Concordia College - Moorhead, Minnesota |  research@cord.edu

Thinking about Variation

Thinking about Variation

You may have heard the terms variance and standard deviation before, but you may not have thought about how they are used to describe data. In this module, we are going to discuss 1) variation, 2) the relationship between variance and standard deviation, and 3) how to interpret these properties when analyzing experimental data.

Variation

Let’s consider the data shown in Fig. 1. Here we see cholesterol levels measured on the same sample using two different techniques: an autoanalyzer[1] and the microenzymatic[2] method.

The average cholesterol level for each data set is 200 mg/dL (as illustrated by the dotted line). But we can see that the autoanalyzer measurements are more variable than the microenzymatic measurements. This example tells us that means (averages) alone do not contain enough information to summarize and compare data sets. We need another statistic to measure variation.

One place to start when considering variation is to find the range, which is the difference between the largest and smallest measurements in a sample (i.e. maximum value – minimum value). The range tells us the “width” of our data set.

Figure 1. Cholesterol levels measured by autoanalyzer and microenzymatic methods

The range is straightforward to calculate, and it helps us see the spread of numbers in a data set. We need to keep in mind, though, that range is very sensitive to extreme values. Let’s do an example calculation where we find the ranges of the two sets of cholesterol measurements shown in Figure 1. We are going to find the difference between the highest cholesterol measurement and the lowest measurement for each technique.

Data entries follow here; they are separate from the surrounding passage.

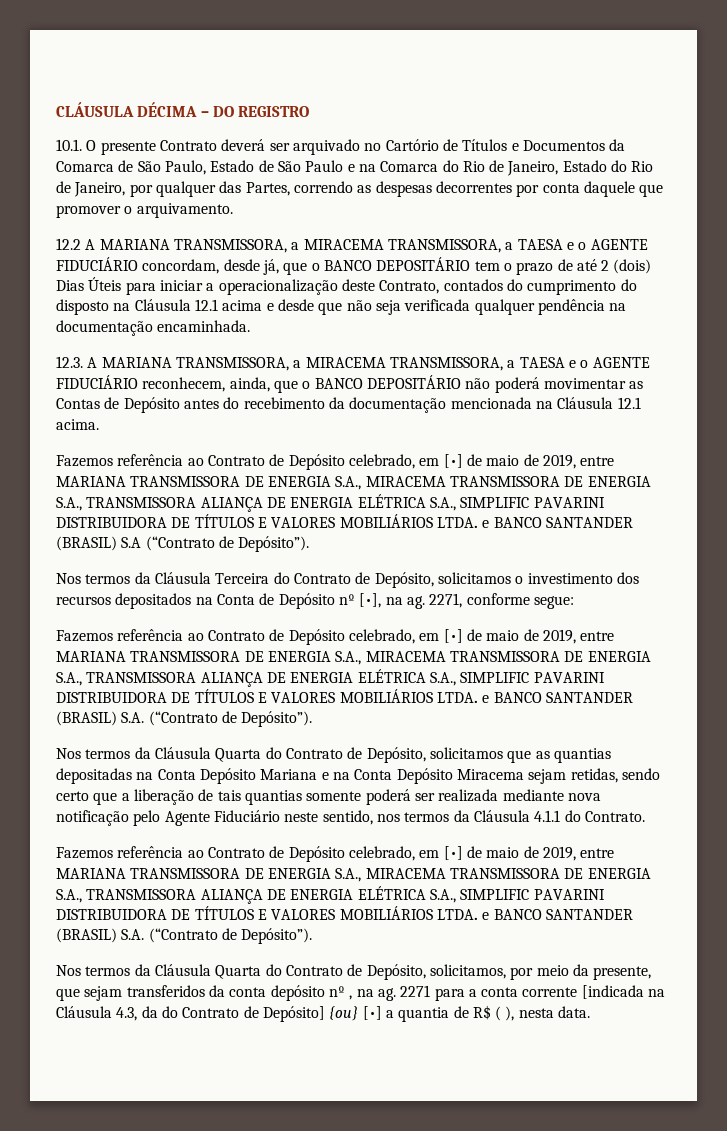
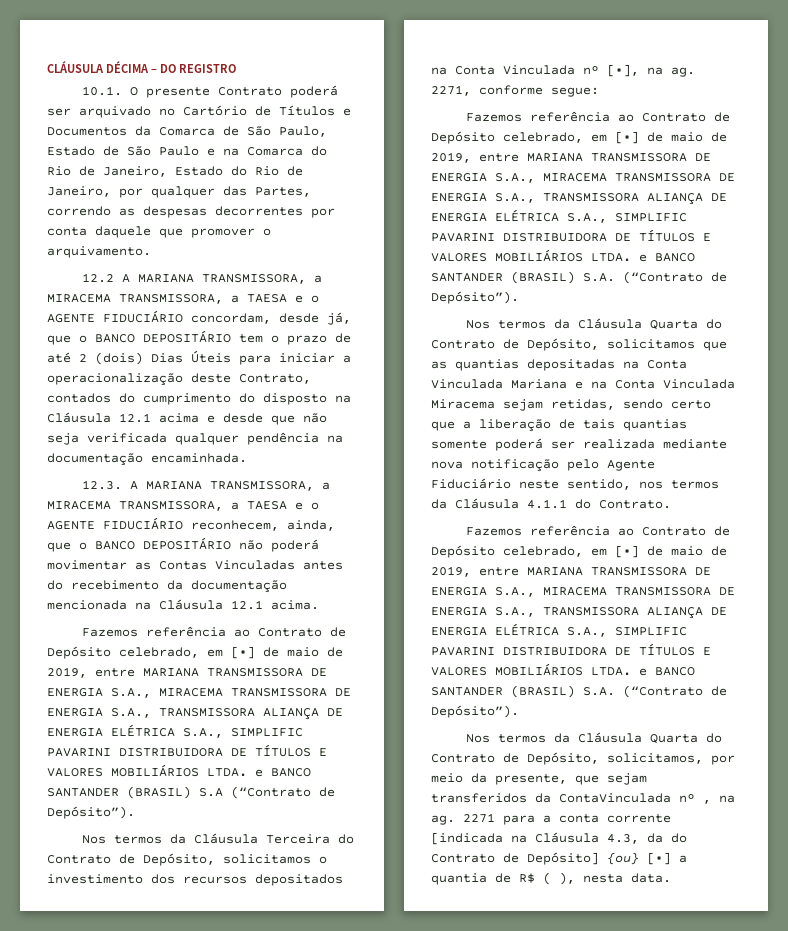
- 10.1. O presente Contrato deverá ser arquivado no Cartório de Títulos e Documentos da Comarca de São Paulo, Estado de São Paulo e na Comarca do Rio de Janeiro, Estado do Rio de Janeiro, por qualquer das Partes, correndo as despesas decorrentes por conta daquele que promover o arquivamento.
+ 10.1. O presente Contrato poderá ser arquivado no Cartório de Títulos e Documentos da Comarca de São Paulo, Estado de São Paulo e na Comarca do Rio de Janeiro, Estado do Rio de Janeiro, por qualquer das Partes, correndo as despesas decorrentes por conta daquele que promover o arquivamento.
- 12.3. A MARIANA TRANSMISSORA, a MIRACEMA TRANSMISSORA, a TAESA e o AGENTE FIDUCIÁRIO reconhecem, ainda, que o BANCO DEPOSITÁRIO não poderá movimentar as Contas de Depósito antes do recebimento da documentação mencionada na Cláusula 12.1 acima.
+ 12.3. A MARIANA TRANSMISSORA, a MIRACEMA TRANSMISSORA, a TAESA e o AGENTE FIDUCIÁRIO reconhecem, ainda, que o BANCO DEPOSITÁRIO não poderá movimentar as Contas Vinculadas antes do recebimento da documentação mencionada na Cláusula 12.1 acima.
- Nos termos da Cláusula Terceira do Contrato de Depósito, solicitamos o investimento dos recursos depositados na Conta de Depósito nº [•], na ag.
+ Nos termos da Cláusula Terceira do Contrato de Depósito, solicitamos o investimento dos recursos depositados na Conta Vinculada nº [•], na ag.
- Nos termos da Cláusula Quarta do Contrato de Depósito, solicitamos que as quantias depositadas na Conta Depósito Mariana e na Conta Depósito Miracema sejam retidas, sendo certo que a liberação de tais quantias somente poderá ser realizada mediante nova notificação pelo Agente Fiduciário neste sentido, nos termos da Cláusula 4.1.1 do Contrato.
+ Nos termos da Cláusula Quarta do Contrato de Depósito, solicitamos que as quantias depositadas na Conta Vinculada Mariana e na Conta Vinculada Miracema sejam retidas, sendo certo que a liberação de tais quantias somente poderá ser realizada mediante nova notificação pelo Agente Fiduciário neste sentido, nos termos da Cláusula 4.1.1 do Contrato.
- Nos termos da Cláusula Quarta do Contrato de Depósito, solicitamos, por meio da presente, que sejam transferidos da conta depósito nº , na ag.
+ Nos termos da Cláusula Quarta do Contrato de Depósito, solicitamos, por meio da presente, que sejam transferidos da ContaVinculada nº , na ag.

Autoanalyzer Measurements:

The range of these data is the highest measurement (226 mg/dL) minus the lowest measurement (177 mg/dL), which equals 49 mg/dL.

Microenzymatic Measurements:

The range of these data is the highest measurement (209 mg/dL) minus the lowest measurement (192 mg/dL), which equals 17 mg/dL.

Our calculations indicate that the autoanalyzer measurements were more variable than the microenzymatic measurements. In other words, the measurements obtained by the autoanalyzer were more spread out, resulting in a wider data set, than those using the microenzymatic method.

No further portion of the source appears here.